##### Data provided

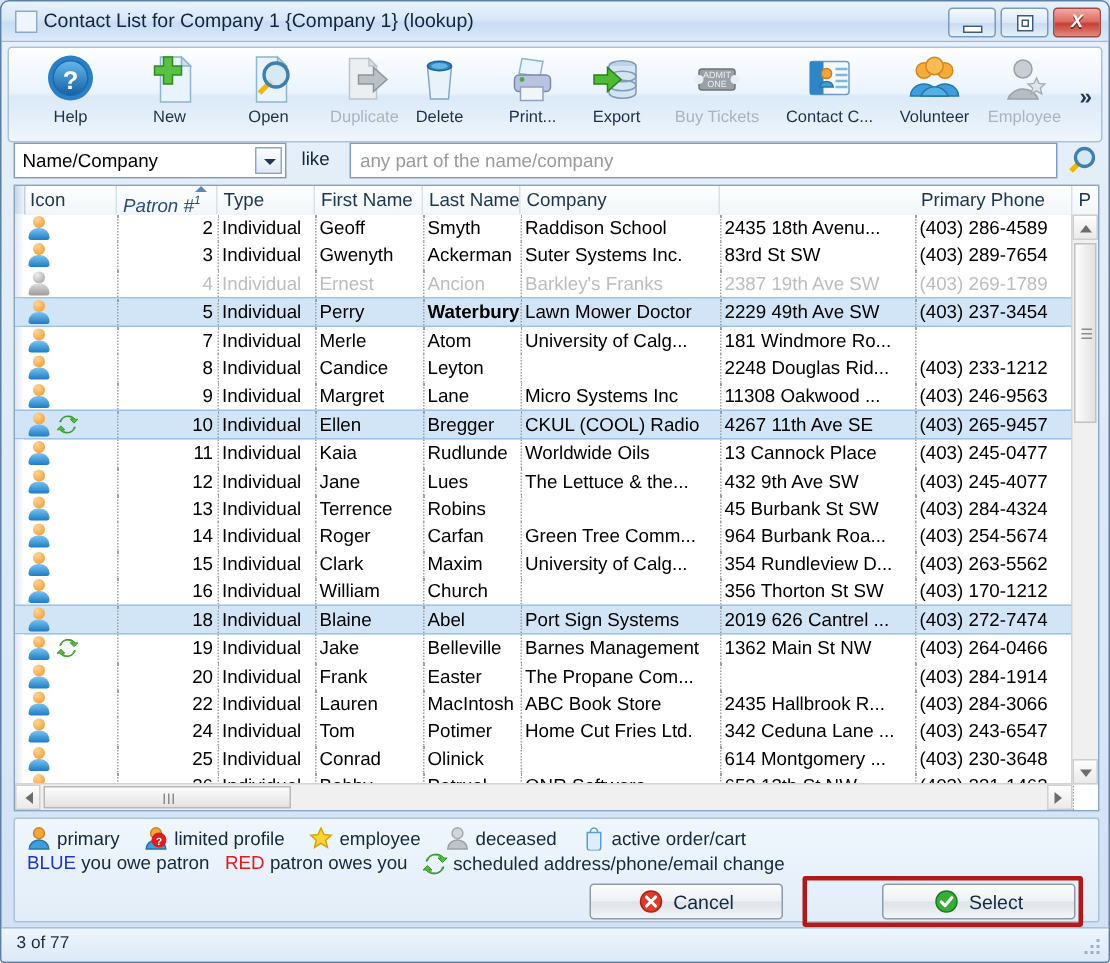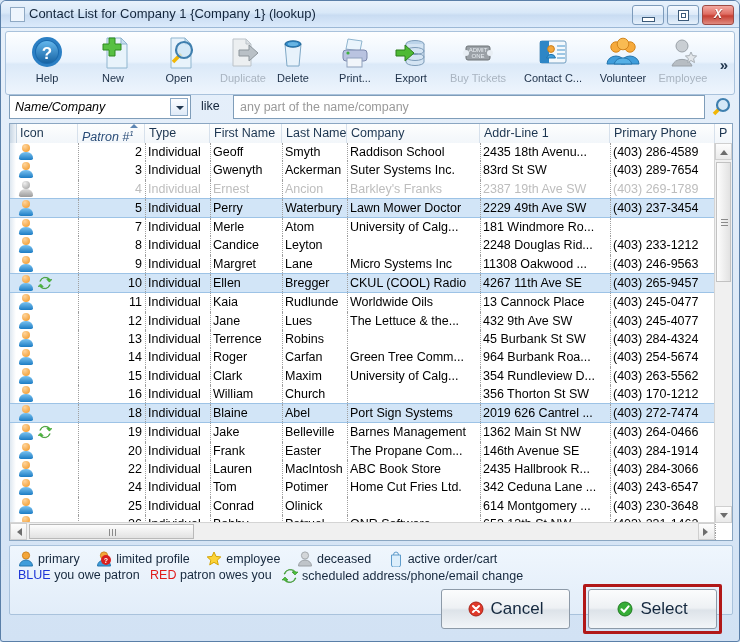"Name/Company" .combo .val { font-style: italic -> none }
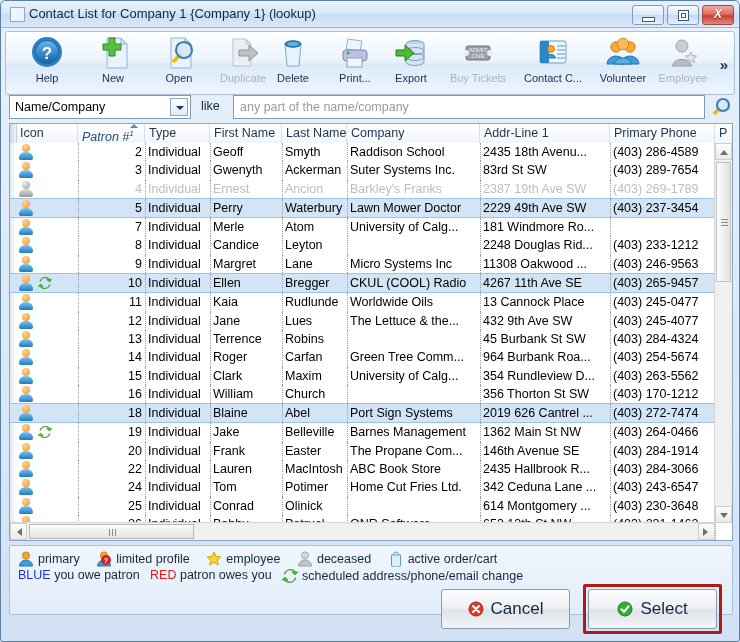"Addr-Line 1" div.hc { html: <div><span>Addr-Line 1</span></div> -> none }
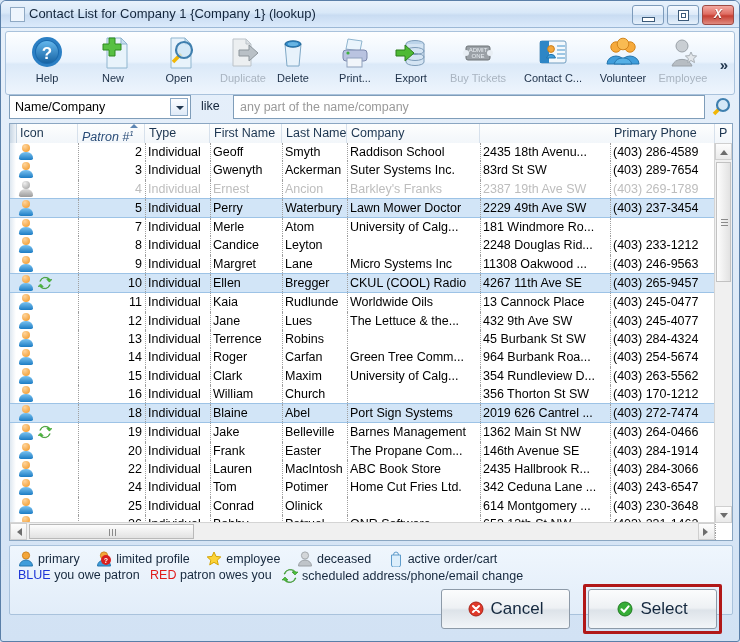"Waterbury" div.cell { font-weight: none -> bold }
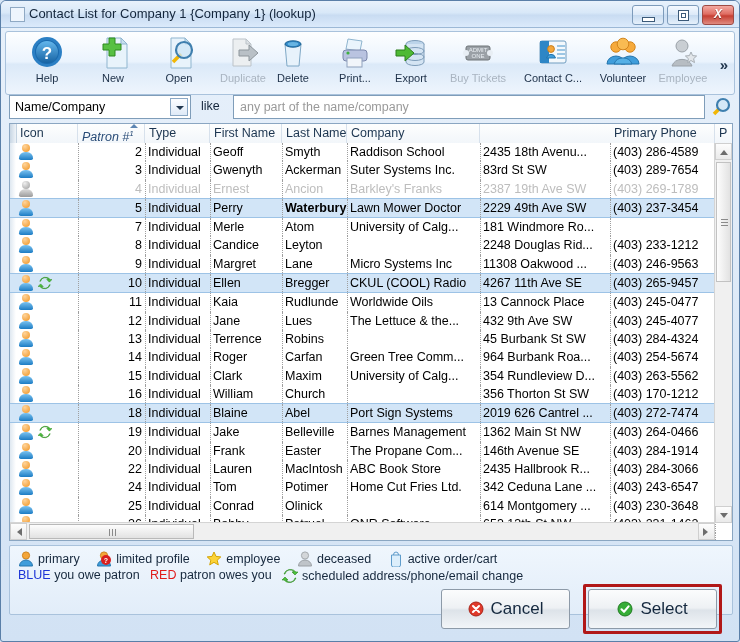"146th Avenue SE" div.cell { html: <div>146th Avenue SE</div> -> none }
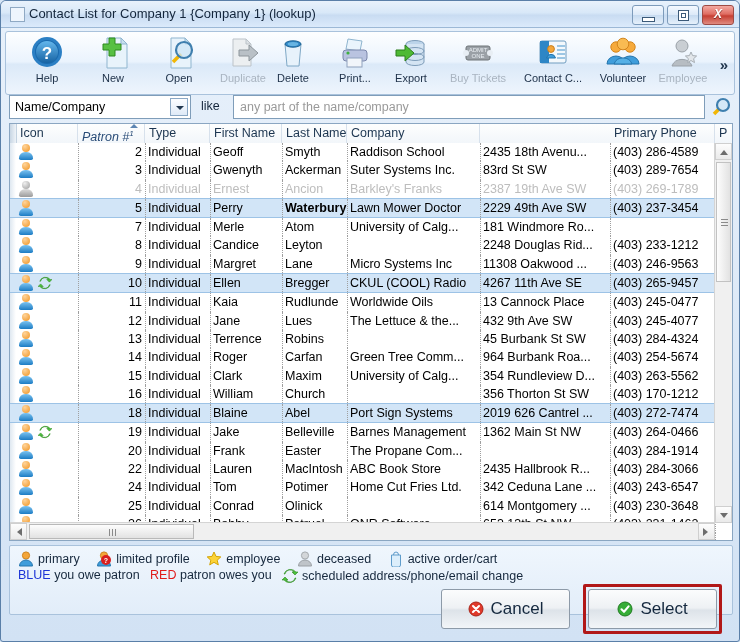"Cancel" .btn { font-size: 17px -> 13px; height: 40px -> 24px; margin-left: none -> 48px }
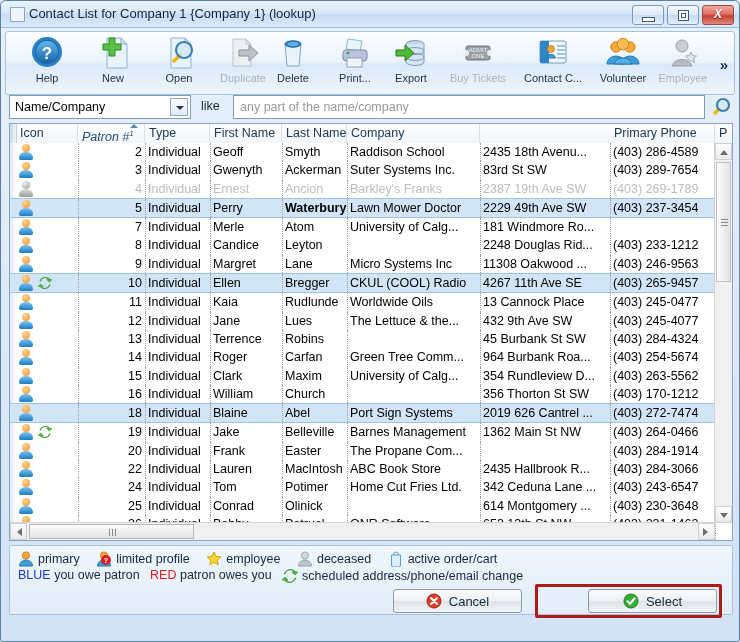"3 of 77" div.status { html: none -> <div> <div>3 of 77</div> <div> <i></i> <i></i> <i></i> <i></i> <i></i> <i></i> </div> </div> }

##########

Exercise aim:
Start with the line holding "font-weight: none ->" and repeat exactly every line through the final line of the records above, but no pictures and nothing more.

Result of this task:
"Waterbury" div.cell { font-weight: none -> bold }
"146th Avenue SE" div.cell { html: <div>146th Avenue SE</div> -> none }
"Cancel" .btn { font-size: 17px -> 13px; height: 40px -> 24px; margin-left: none -> 48px }
"3 of 77" div.status { html: none -> <div> <div>3 of 77</div> <div> <i></i> <i></i> <i></i> <i></i> <i></i> <i></i> </div> </div> }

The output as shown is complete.